▸ **DATASET EXCERPTS**
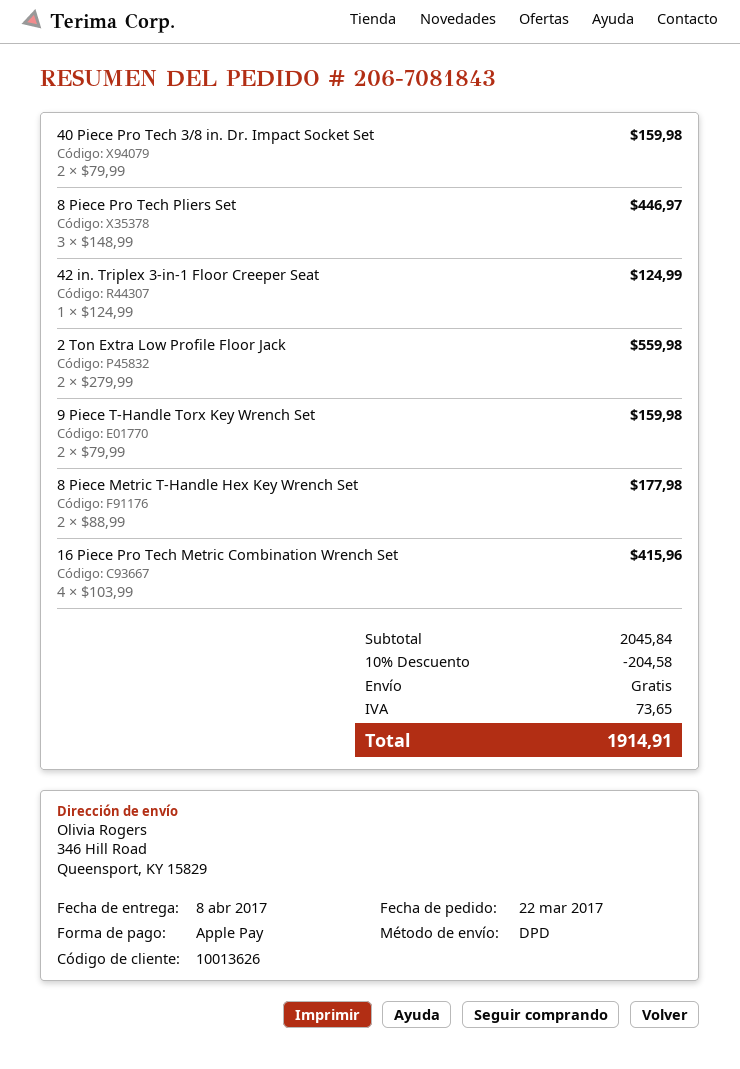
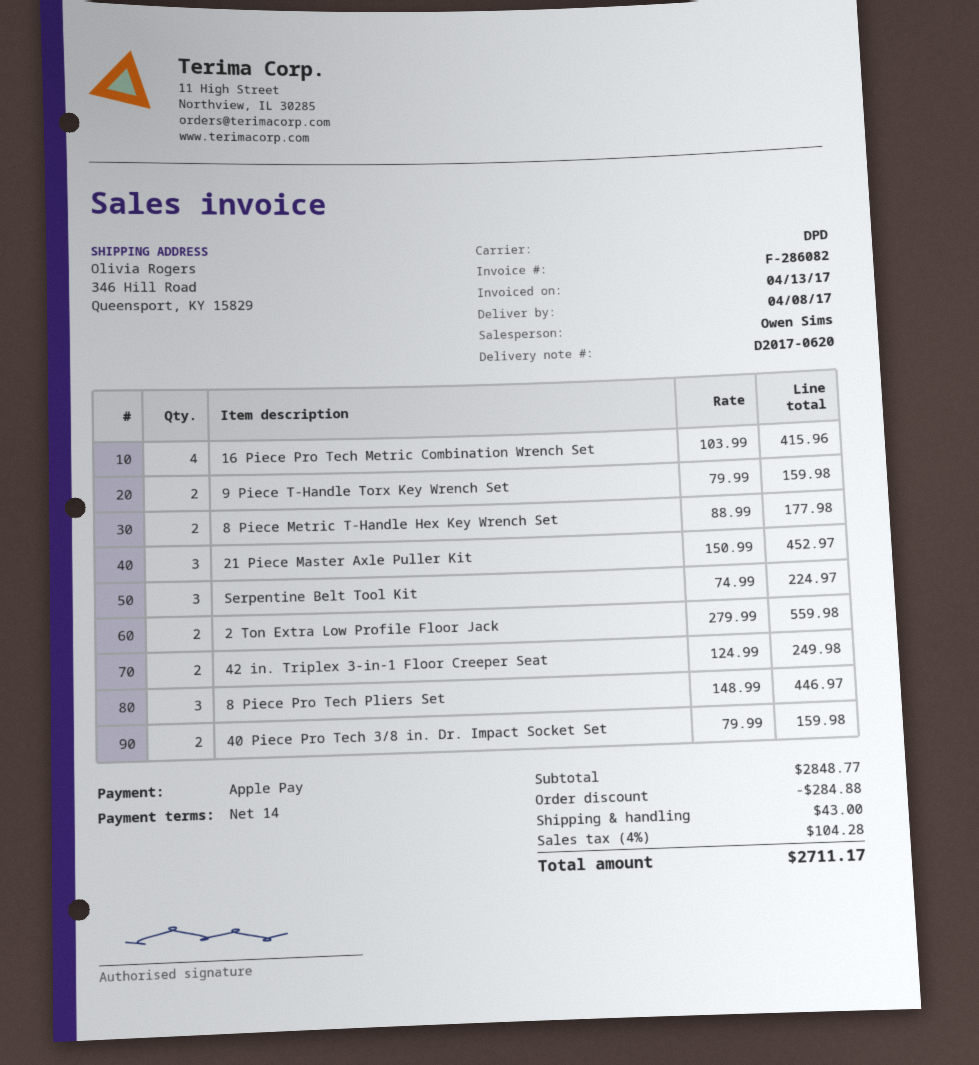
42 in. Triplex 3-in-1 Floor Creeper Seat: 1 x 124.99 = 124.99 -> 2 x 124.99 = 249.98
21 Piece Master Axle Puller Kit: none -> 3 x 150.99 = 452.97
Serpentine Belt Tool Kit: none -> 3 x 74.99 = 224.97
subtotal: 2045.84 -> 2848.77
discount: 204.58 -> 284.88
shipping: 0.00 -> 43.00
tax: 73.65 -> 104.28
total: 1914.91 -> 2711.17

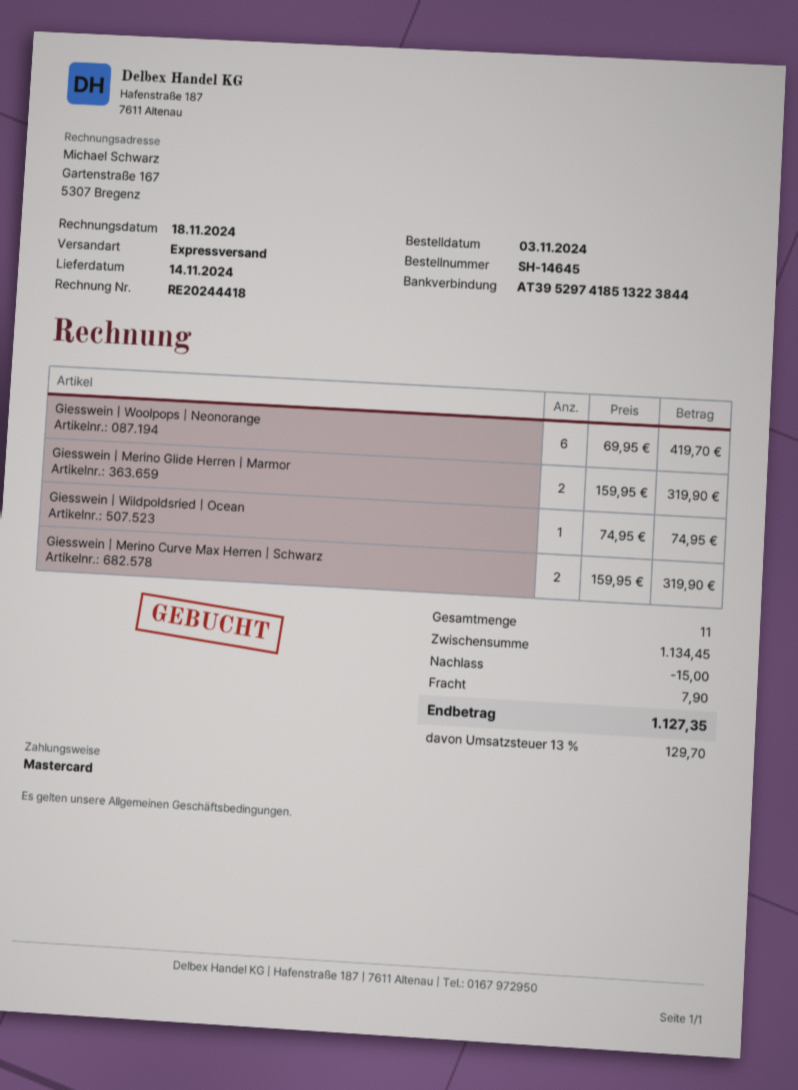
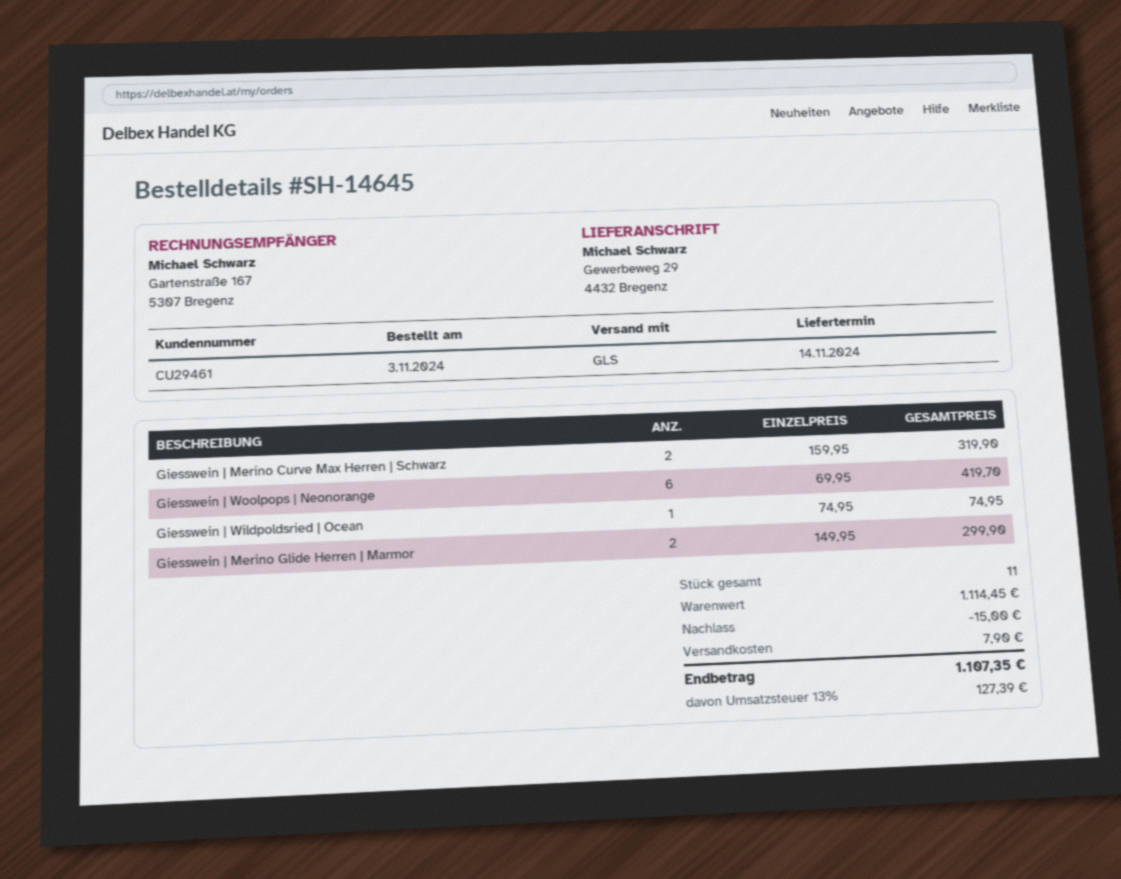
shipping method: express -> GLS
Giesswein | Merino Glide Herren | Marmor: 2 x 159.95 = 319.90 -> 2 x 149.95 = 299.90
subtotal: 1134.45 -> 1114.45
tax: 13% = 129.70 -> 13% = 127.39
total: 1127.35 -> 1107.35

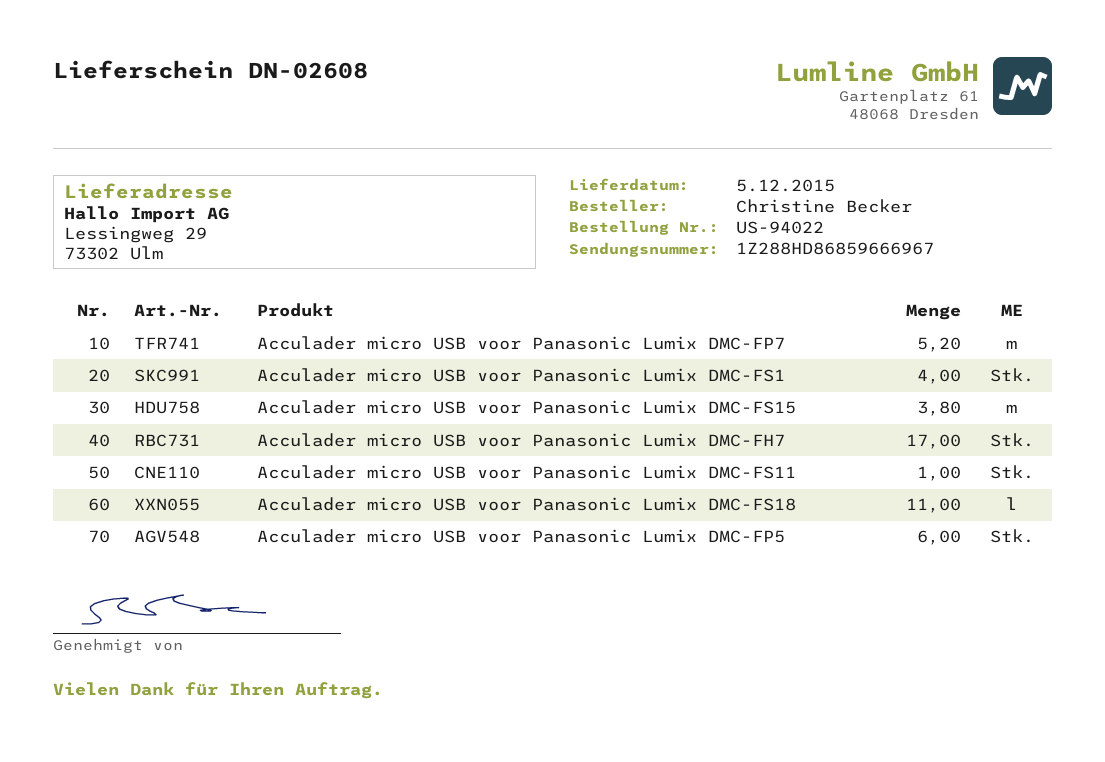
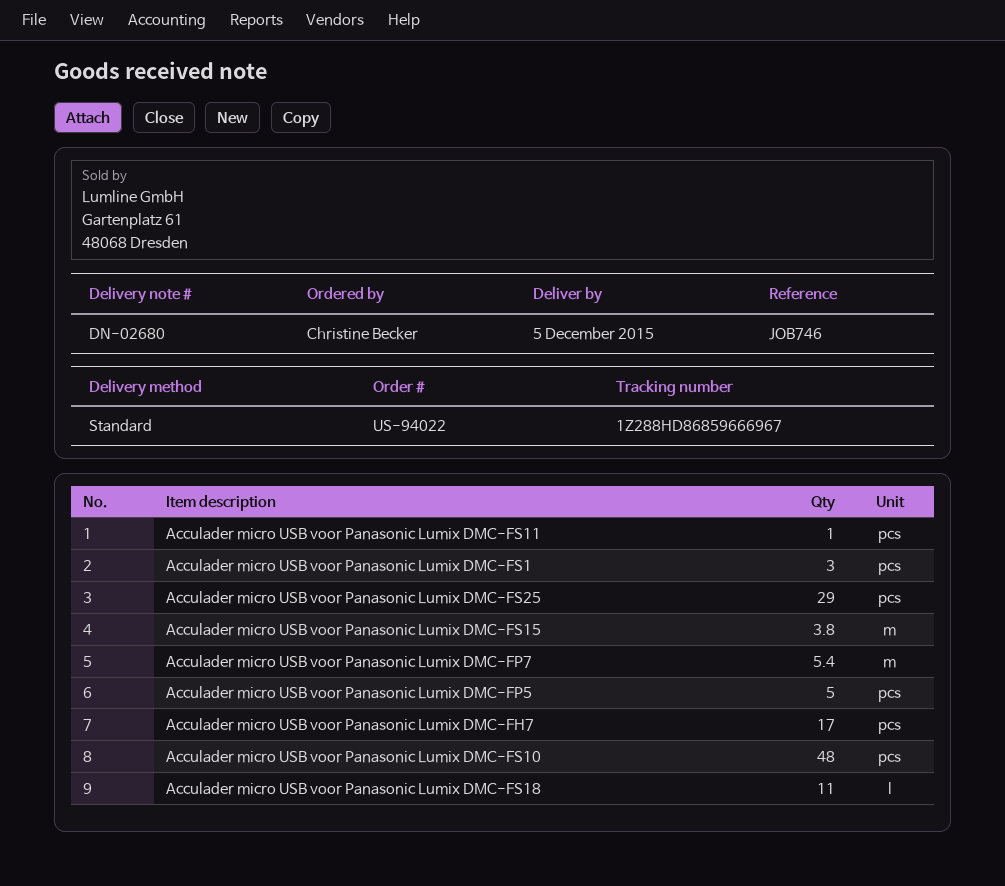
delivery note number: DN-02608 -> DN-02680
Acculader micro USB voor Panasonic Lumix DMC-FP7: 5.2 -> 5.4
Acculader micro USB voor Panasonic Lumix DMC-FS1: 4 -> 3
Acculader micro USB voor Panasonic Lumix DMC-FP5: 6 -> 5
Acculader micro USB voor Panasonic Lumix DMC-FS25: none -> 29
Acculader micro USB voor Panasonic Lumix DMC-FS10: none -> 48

▸ **EXERCISE OBJECTIVE**
Every line in the records above that contains the word "Acculader" should be copied out.

▸ **RESULT OF THE TASK**
Acculader micro USB voor Panasonic Lumix DMC-FP7: 5.2 -> 5.4
Acculader micro USB voor Panasonic Lumix DMC-FS1: 4 -> 3
Acculader micro USB voor Panasonic Lumix DMC-FP5: 6 -> 5
Acculader micro USB voor Panasonic Lumix DMC-FS25: none -> 29
Acculader micro USB voor Panasonic Lumix DMC-FS10: none -> 48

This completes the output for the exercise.